To assess the cis-regulatory potential, we compared LINGER with four baseline methods, including distance-based methods, RE–TG correlation (PCC), random predictions, and SCENIC+. We divided RE–TG pairs of Hi-C data into six distance groups ranging from 0–5 kb to 100–200 kb. In naive CD4 T cells, LINGER achieves AUC ranging from 0.66 to 0.70 (Fig. 3f) and AUPR ratio ranging from 1.81 to 2.16 (Fig. 3g) across all distance groups, while other methods are close to random. In other cell types, LINGER exhibits consistent superiority over the baseline methods (Extended Data Fig. 3e–h). All eQTL pairs were considered positive labels owing to the insufficient pairs available for division into distance groups. In all cell types, the AUC and AUPR ratio of LINGER are higher than the baseline methods (Fig. 3i,j). We also compared our method with SCENIC+, which outputs predicted RE–TG pairs without importance scores. We selected the same number of top-ranking RE–TG pairs and calculated the F1 score using nine cutoffs corresponding to quantiles ranging from the 10th to the 90th percentile. As a result, LINGER attains significantly higher F1 scores than SCENIC+ in all cell types (Fig. 3h and Extended Data Fig. 3i,j) based on Hi-C data. Taking eQTL as ground truth, the F1 score of LINGER is significantly higher than SCENIC+ (Fig. 3k) and other cell types (Extended Data Fig. 3k–o).

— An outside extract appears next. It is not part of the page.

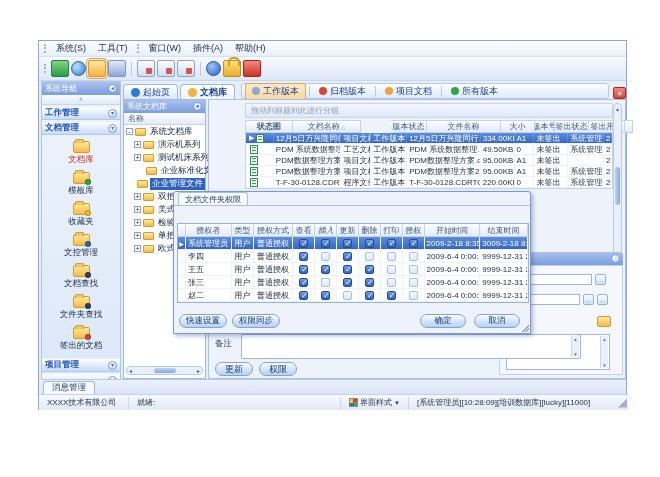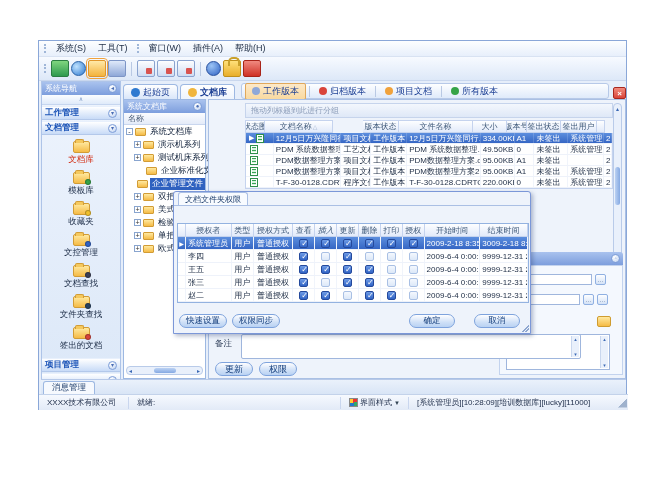"状态图" div.hcell { font-weight: none -> bold; width: 20px -> 48px }
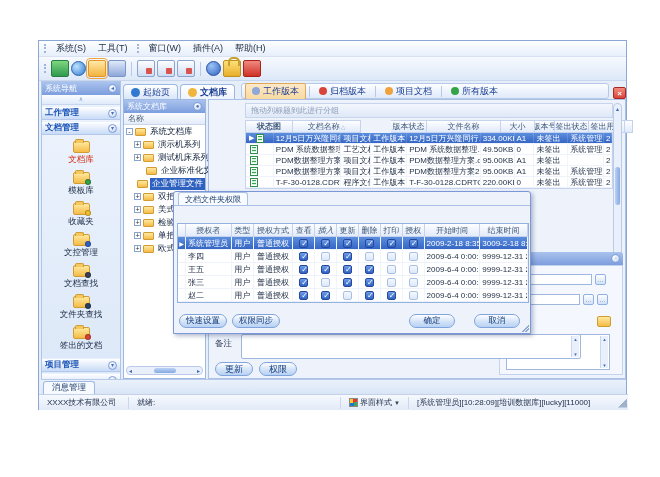"确定" div.dlg-btn { left: 235px -> 246px }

To evaluate the accuracy of trans-regulatory potential, we chose GENIE3 (ref. 15) and PIDC21 for comparison based on the benchmarking literature of GRN inference from single-cell data39 that we chose in previous work58 (see Methods). In addition, we compared LINGER with PCC and SCENIC+. For STAT1 in classical monocytes, LINGER improves the prediction performance, as evidenced by an AUC of 0.76 versus 0.57–0.59 and an AUPR ratio of 2.60 versus 1.26–1.36 (Fig. 4a,b). A similar improvement is observed for CTCF in H1 (Extended Data Fig. 3p,q). The average AUPR ratio across ground truth datasets for other methods was 1.17–1.29, 0.17–0.29 units above random prediction, whereas LINGER achieves 1.25 units above random prediction, indicating a fourfold to sevenfold relative increase (Fig. 4d). Overall, LINGER consistently performs better than other methods for all 20 TFs in PBMCs, with a significantly higher AUC and AUPR ratio (P ≤ 9.49 × 10−9; Fig. 4c,d and Supplementary Table 7). LINGER outperforms other competitors in the H1 cell line (P  ≤ 3.00 × 10−8; Extended Data Fig. 3r). Unlike GENIE3 and PIDC, which solely use scRNA-seq data, our method effectively doubles the cell data by integrating both scRNA-seq and scATAC-seq. For a fairer comparison, we removed pre-training and used only half as many cells as input (scNN_half). Comparing to other competitors showed that scNN_half continued to significantly outperform all other methods (Extended Data Fig. 2b). We also evaluated cell type-specific trans-regulatory potential to predict direct differentially expressed genes (DEGs) under perturbation of the TF, using perturbation experiment data as ground truth. We collected eight datasets for PBMCs (Supplementary Table 8) from the KnockTF database59. Extended Data Fig. 4a,b shows that LINGER outperforms all other methods (P ≤ 3.72 × 10−4).

Fig. 4: Systematic benchmarking of cell type-specific trans-regulatory potential performance.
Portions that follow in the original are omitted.